Trade deficit question

Discussion in 'Economics' started by Daal, Nov 14, 2006.

  1. Daal


    Why when people mention the trade deficit they talk about the 'need' for foreign capital to 'finance' the trade deficit. since most of the importing is done by the private sector who uses their their own capital(or their private borrowing in the US) to finance it, I dont get it where is the 'need' for financing. I do understand that the countries we run the trade deficit tend to buy up bonds but thats budget deficit financing and not the trade
  2. if someone from the private sector borrows from US to buy imports, and the US in turn borrows from foreigners to finance that individual, then it seems to me that the foreigners are ultimately financing that which the person bought.

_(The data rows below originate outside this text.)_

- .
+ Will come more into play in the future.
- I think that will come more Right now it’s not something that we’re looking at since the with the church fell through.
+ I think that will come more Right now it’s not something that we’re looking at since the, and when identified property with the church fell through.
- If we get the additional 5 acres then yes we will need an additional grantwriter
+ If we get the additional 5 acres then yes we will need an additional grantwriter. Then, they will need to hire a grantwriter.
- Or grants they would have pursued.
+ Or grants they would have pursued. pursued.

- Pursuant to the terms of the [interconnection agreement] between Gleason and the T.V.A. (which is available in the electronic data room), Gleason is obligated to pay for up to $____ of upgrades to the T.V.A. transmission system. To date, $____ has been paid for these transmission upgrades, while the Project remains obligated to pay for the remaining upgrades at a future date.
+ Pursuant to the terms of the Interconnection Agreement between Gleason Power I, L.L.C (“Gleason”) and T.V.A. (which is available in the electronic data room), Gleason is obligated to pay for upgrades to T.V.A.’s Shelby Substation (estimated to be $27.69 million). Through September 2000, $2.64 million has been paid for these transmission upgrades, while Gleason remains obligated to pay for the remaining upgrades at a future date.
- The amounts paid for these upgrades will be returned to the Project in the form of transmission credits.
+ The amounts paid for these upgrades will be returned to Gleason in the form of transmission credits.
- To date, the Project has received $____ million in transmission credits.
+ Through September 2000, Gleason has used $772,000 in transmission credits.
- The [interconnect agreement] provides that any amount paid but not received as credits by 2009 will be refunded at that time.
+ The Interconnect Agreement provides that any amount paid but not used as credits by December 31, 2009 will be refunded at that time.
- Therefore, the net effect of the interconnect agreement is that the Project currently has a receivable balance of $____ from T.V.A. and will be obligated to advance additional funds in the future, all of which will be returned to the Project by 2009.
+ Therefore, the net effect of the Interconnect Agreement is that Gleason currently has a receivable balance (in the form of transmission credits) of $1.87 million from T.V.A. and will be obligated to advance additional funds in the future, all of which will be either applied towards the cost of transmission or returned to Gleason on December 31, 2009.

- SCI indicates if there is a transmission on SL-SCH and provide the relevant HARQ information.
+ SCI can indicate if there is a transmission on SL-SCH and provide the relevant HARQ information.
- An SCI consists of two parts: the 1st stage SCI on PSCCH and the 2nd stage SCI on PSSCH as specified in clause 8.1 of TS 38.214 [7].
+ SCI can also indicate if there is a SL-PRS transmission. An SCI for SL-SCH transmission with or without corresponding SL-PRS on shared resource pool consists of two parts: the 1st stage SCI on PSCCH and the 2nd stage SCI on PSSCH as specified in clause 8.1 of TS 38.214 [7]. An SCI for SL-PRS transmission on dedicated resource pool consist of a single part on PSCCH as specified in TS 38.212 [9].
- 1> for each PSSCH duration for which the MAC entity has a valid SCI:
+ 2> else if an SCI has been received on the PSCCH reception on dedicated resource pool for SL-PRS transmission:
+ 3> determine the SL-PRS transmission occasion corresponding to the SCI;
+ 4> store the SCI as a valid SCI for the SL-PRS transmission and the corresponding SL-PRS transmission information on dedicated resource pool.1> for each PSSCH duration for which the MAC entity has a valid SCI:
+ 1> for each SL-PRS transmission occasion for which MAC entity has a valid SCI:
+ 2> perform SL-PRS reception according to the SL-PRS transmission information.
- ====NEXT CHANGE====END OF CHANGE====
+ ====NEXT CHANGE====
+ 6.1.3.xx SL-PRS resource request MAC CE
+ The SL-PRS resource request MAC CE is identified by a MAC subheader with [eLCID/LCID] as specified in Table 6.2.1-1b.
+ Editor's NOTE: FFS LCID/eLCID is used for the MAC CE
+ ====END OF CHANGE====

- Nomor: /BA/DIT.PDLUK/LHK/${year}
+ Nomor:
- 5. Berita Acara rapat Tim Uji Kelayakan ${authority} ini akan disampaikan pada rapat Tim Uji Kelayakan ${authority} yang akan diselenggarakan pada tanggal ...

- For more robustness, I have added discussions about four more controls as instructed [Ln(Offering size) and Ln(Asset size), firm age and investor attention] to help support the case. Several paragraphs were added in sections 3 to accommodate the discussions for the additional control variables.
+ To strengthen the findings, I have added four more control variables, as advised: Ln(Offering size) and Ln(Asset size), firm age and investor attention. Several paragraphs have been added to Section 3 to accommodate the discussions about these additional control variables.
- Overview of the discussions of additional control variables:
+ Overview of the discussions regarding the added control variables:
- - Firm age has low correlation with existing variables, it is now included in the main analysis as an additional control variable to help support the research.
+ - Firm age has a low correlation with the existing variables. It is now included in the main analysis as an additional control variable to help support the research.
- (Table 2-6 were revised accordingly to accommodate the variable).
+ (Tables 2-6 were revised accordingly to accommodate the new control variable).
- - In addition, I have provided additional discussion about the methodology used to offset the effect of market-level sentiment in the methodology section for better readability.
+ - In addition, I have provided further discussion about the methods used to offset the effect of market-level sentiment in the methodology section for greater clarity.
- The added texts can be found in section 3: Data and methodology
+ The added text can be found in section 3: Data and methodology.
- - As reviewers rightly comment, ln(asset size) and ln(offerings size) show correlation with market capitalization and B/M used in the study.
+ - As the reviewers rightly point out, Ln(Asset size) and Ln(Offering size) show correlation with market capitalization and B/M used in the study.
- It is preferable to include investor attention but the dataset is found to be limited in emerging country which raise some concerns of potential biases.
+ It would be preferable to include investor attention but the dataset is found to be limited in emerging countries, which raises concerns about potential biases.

    If we assume that purchase resulted in a trade imbalance (he never made money exporting anything back), then ulitmately the foreigners financed the trade imbalance from that transaction. Hence, they financed the trade deficit that occured.
  3. Daal


    I still dont understand. that person will borrow from a commercial bank which if they dont have reserves will borrow from another commercial bank, if nobody got reserves the bank will borrow from the fed(only in a crisis as far as I know), how this would affect the issuing of new treasuries to be owned by foreigners?
    I do see that that person would be draining on US savings making less savings avaliable to buy treasuries but when the foreigners buy them it would still be budget financing and not trade
  4. Daal


    where I'm wrong
  5. I dont believe you can apply conventional logic to the trade deficit question. As long as the US dollar remains the reserve currency and the US consumer remains the preeminent target market for manufactured goods the trade deficit is meaningless. China is the new Japan, who was the new Taiwan, they all enjoyed rapid growth fueled by the US dollar only to find themselves in a currency trap. Meanwhile the US slogged right along buying its consumer goods from the next market ready to ride the tide. It's been a good ride that should last a while longer but it has never been "conventional" and wont be until the field is leveled. Until then just enjoy the ride cause as the man who set it all up famously responded to such questions....." In the long run we are dead!"